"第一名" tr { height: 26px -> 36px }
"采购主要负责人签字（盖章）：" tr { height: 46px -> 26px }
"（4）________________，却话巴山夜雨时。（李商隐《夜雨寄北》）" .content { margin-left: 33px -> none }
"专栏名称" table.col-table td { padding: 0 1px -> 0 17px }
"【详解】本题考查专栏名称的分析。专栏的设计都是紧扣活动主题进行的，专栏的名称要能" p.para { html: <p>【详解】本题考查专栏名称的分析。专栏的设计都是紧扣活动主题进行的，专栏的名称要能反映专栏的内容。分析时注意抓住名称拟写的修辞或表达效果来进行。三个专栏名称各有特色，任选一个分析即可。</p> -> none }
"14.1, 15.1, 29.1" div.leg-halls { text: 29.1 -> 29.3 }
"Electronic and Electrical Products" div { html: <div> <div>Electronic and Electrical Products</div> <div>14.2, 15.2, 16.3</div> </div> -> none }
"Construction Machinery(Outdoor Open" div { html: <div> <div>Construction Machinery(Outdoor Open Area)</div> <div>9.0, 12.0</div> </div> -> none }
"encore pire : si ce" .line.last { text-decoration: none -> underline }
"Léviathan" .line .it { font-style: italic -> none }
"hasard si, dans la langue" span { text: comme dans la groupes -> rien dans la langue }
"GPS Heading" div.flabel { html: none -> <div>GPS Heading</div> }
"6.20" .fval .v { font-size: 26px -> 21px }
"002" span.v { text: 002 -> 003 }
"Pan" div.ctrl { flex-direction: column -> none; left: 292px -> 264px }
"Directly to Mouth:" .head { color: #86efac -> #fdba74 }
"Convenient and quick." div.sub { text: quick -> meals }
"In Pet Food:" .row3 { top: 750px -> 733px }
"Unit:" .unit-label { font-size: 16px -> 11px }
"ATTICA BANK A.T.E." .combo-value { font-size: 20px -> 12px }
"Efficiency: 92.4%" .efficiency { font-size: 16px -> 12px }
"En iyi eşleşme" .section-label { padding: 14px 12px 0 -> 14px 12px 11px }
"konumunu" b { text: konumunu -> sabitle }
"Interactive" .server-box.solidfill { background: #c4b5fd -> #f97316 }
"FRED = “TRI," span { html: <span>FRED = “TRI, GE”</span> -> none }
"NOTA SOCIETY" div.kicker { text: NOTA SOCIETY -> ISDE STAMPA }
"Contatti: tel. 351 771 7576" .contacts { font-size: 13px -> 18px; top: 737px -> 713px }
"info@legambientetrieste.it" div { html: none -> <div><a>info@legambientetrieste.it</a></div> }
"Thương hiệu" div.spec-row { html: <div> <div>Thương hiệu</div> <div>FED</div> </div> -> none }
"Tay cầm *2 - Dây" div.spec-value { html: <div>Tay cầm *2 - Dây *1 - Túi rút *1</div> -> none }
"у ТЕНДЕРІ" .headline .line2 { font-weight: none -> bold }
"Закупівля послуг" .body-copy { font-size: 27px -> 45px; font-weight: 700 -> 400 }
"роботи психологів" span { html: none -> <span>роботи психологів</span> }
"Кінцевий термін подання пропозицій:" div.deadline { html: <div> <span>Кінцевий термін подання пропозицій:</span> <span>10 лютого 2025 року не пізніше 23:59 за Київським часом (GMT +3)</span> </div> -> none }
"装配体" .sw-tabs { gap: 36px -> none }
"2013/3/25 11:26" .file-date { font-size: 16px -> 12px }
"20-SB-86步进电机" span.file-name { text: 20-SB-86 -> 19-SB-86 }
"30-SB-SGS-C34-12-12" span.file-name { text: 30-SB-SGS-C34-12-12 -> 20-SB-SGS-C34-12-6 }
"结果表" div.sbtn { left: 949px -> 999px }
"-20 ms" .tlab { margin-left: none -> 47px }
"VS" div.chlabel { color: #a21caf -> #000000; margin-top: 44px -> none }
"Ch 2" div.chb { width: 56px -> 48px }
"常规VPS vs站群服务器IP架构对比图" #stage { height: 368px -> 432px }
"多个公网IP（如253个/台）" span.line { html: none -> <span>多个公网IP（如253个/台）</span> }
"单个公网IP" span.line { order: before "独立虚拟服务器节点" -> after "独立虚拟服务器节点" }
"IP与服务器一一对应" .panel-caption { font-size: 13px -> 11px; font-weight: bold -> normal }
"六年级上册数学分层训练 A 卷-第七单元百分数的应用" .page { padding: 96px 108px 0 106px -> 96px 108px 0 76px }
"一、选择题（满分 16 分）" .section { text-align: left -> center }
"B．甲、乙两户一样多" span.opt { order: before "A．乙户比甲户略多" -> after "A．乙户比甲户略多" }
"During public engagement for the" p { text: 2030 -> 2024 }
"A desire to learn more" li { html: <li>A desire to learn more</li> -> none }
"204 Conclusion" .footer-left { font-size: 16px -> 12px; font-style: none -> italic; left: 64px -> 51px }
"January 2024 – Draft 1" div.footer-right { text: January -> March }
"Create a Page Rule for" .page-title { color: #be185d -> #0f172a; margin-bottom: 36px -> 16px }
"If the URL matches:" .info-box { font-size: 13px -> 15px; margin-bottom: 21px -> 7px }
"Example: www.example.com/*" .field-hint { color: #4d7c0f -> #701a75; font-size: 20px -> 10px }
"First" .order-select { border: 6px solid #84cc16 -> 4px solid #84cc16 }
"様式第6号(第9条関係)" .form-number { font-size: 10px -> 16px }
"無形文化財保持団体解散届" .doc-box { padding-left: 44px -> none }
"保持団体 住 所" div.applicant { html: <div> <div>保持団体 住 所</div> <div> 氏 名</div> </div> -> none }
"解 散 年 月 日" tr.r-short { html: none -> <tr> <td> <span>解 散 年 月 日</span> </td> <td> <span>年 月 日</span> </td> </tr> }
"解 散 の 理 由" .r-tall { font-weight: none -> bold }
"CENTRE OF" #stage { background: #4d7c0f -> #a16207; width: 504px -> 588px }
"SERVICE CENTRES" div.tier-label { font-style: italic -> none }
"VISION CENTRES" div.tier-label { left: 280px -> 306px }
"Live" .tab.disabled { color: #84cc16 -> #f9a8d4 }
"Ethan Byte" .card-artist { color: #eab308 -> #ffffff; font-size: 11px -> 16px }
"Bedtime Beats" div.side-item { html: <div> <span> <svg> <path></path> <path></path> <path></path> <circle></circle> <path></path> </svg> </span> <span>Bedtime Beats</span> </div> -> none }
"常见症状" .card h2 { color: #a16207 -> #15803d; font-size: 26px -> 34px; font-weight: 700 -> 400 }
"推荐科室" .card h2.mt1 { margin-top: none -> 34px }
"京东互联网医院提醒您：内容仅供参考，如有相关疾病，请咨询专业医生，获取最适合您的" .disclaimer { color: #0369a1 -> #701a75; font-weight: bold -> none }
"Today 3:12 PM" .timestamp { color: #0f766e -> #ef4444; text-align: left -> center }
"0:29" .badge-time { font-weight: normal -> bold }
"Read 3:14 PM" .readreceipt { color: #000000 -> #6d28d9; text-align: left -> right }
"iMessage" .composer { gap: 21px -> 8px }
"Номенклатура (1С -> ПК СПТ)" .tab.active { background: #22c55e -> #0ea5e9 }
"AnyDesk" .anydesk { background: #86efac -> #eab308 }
:::::
# [Exercise brief]
Of all the lines in the data above, show only those that hold the word "section".

# [Exercise response]
"En iyi eşleşme" .section-label { padding: 14px 12px 0 -> 14px 12px 11px }
"一、选择题（满分 16 分）" .section { text-align: left -> center }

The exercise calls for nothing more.